On paper it looked like a real winner: the Prince of BEE Patrice Motsepe uniting with the financial muscle of Sanlam and two former Sanlam heavy-hitters Johan van Zyl and Johan van der Merwe to set up a fund that would ‘leverage’ off the opportunities offered by the BEE obligation on businesses.
“The money can go a long way because black empowerment partners have the ability to negotiate discounts and financing deals before they invest,” Van Zyl told journalists in 2017, adding: “For empowerment there is a lot of money available to do financing, to be clever, and this is a big part of the skills we have.”
What could go wrong? Almost everything it seems.
The share price drifted steadily and determinedly lower – to the current level of R2.70 – so investors were left nursing hefty losses. But management, rendered oblivious to reality by self-serving performance fees set in stone, persisted in referring to intrinsic net asset value of R9.5 billion.
Last week’s rights issue fiasco reflected more of that oblivious mentality. Did no one within Motsepe’s Ubuntu-Botho empowerment empire stop to think that directing almost one-third of the proceeds of a rights issue might be seen as a little excessive?

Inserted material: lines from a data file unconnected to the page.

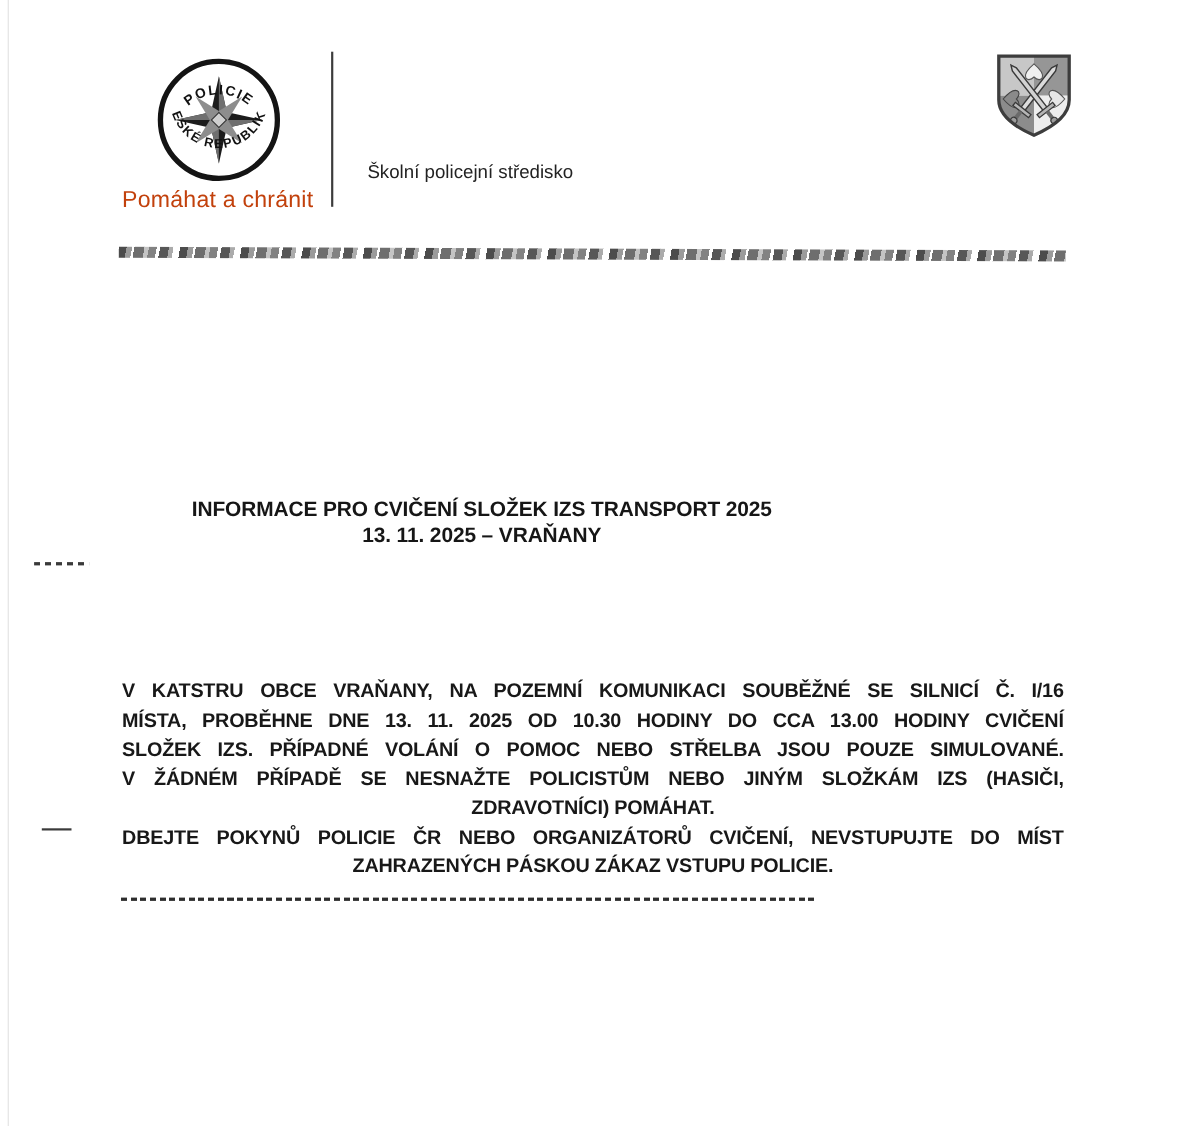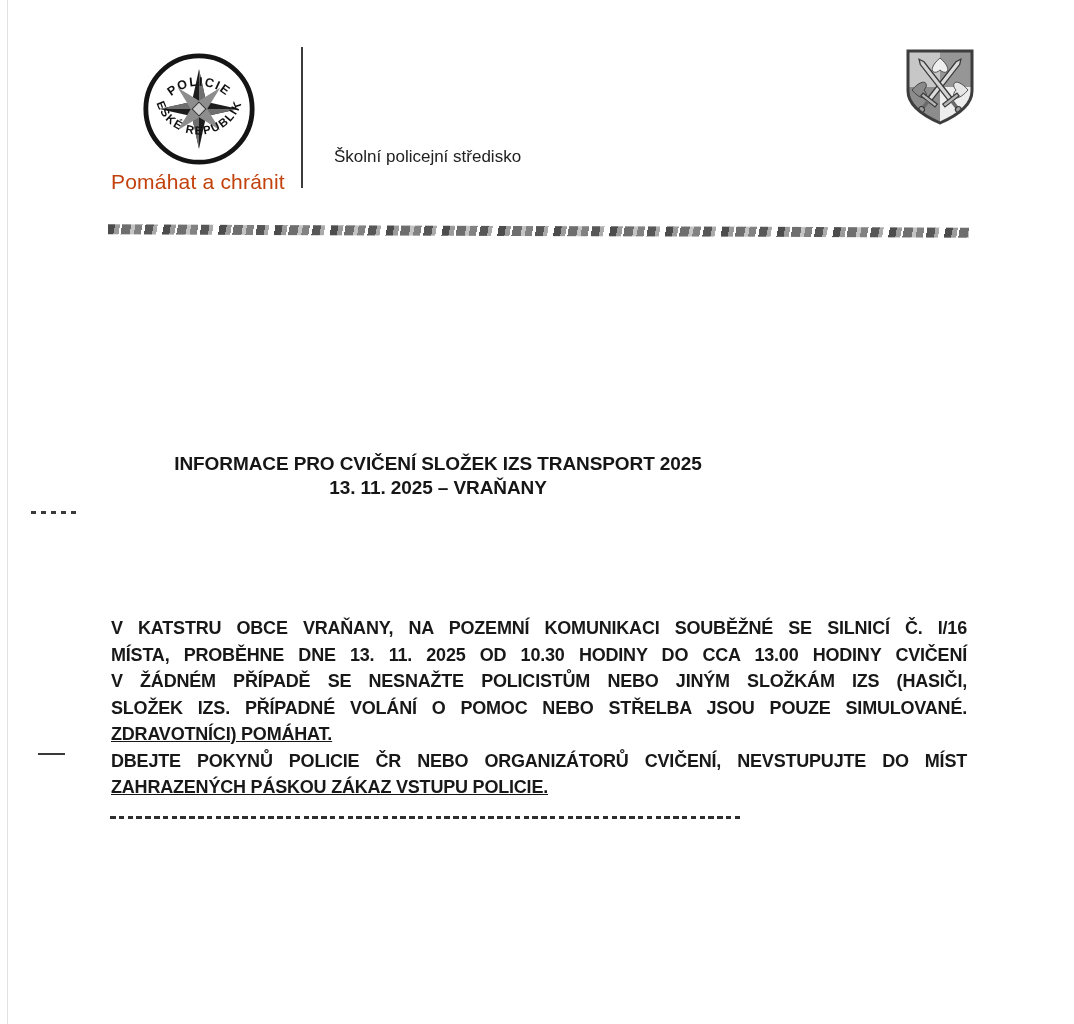--- a/index.html
+++ b/index.html
@@ -167,8 +167,8 @@
   <div class="body-text">
     <div class="jl">V KATSTRU OBCE VRAŇANY, NA POZEMNÍ KOMUNIKACI SOUBĚŽNÉ SE SILNICÍ Č. I/16</div>
     <div class="jl">MÍSTA, PROBĚHNE DNE 13. 11. 2025 OD 10.30 HODINY DO CCA 13.00 HODINY CVIČENÍ</div>
+    <div class="jl">SLOŽEK IZS. PŘÍPADNÉ VOLÁNÍ O POMOC NEBO STŘELBA JSOU POUZE SIMULOVANÉ.</div>
     <div class="jl">V ŽÁDNÉM PŘÍPADĚ SE NESNAŽTE POLICISTŮM NEBO JINÝM SLOŽKÁM IZS (HASIČI,</div>
-    <div class="jl">SLOŽEK IZS. PŘÍPADNÉ VOLÁNÍ O POMOC NEBO STŘELBA JSOU POUZE SIMULOVANÉ.</div>
     <div class="ll">ZDRAVOTNÍCI) POMÁHAT.</div>
     <div class="jl">DBEJTE POKYNŮ POLICIE ČR NEBO ORGANIZÁTORŮ CVIČENÍ, NEVSTUPUJTE DO MÍST</div>
     <div class="ll">ZAHRAZENÝCH PÁSKOU ZÁKAZ VSTUPU POLICIE.</div>

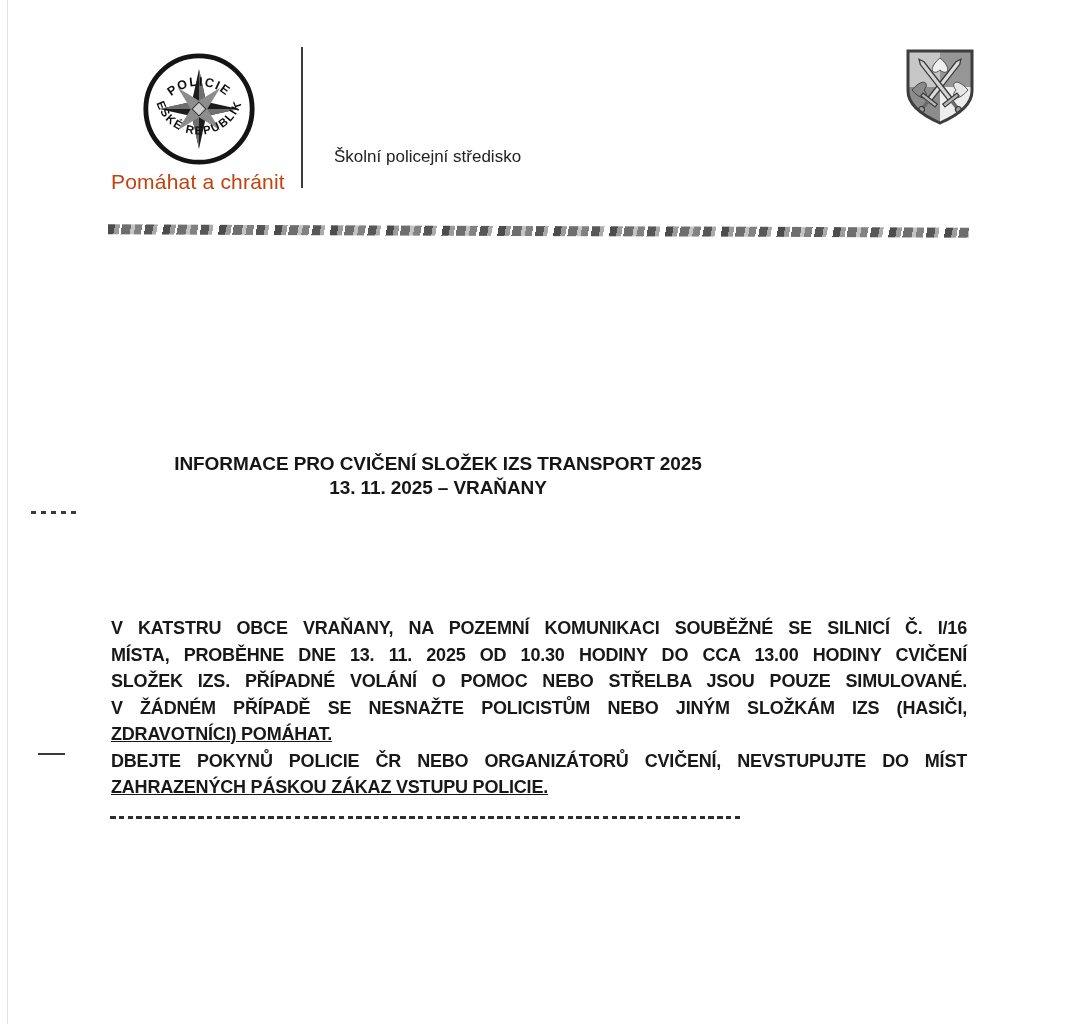--- a/index.html
+++ b/index.html
@@ -70,7 +70,7 @@
     letter-spacing:-0.2px; color:#181818;margin-top:26px;
   }
   .body-text .jl { text-align:justify; text-align-last:justify; white-space:nowrap; }
-  .body-text .ll { text-align:left;text-decoration:underline; }
+  .body-text .ll { text-align:center; }
 
   
   .dashline {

Last Friday’s decision to scrap the plan to spend R205 million (of the R750 million being raised by AIL) on management fees looks like the response of someone just jolted out of oblivion. But management needn’t worry. The R205 million will still be paid to them, only now it will come from ARC Fund’s internal cash resources, which may – in the greater scheme of things – amount to the same thing.
Much more disturbing was the correction (apparently to a typographical error) about the interest on management fees accruing not at prime plus 5% but prime plus 2%.
How chilling all of this must have been to African Rainbow’s partners.
Finally, how lucky was RCL CEO Miles Dally?
Controlling shareholder Remgro bought back a chunk of his shares at R10.29 apiece a few months ago and last week Dally was able to top up his holding by buying in the market at the bargain-basement price of R6.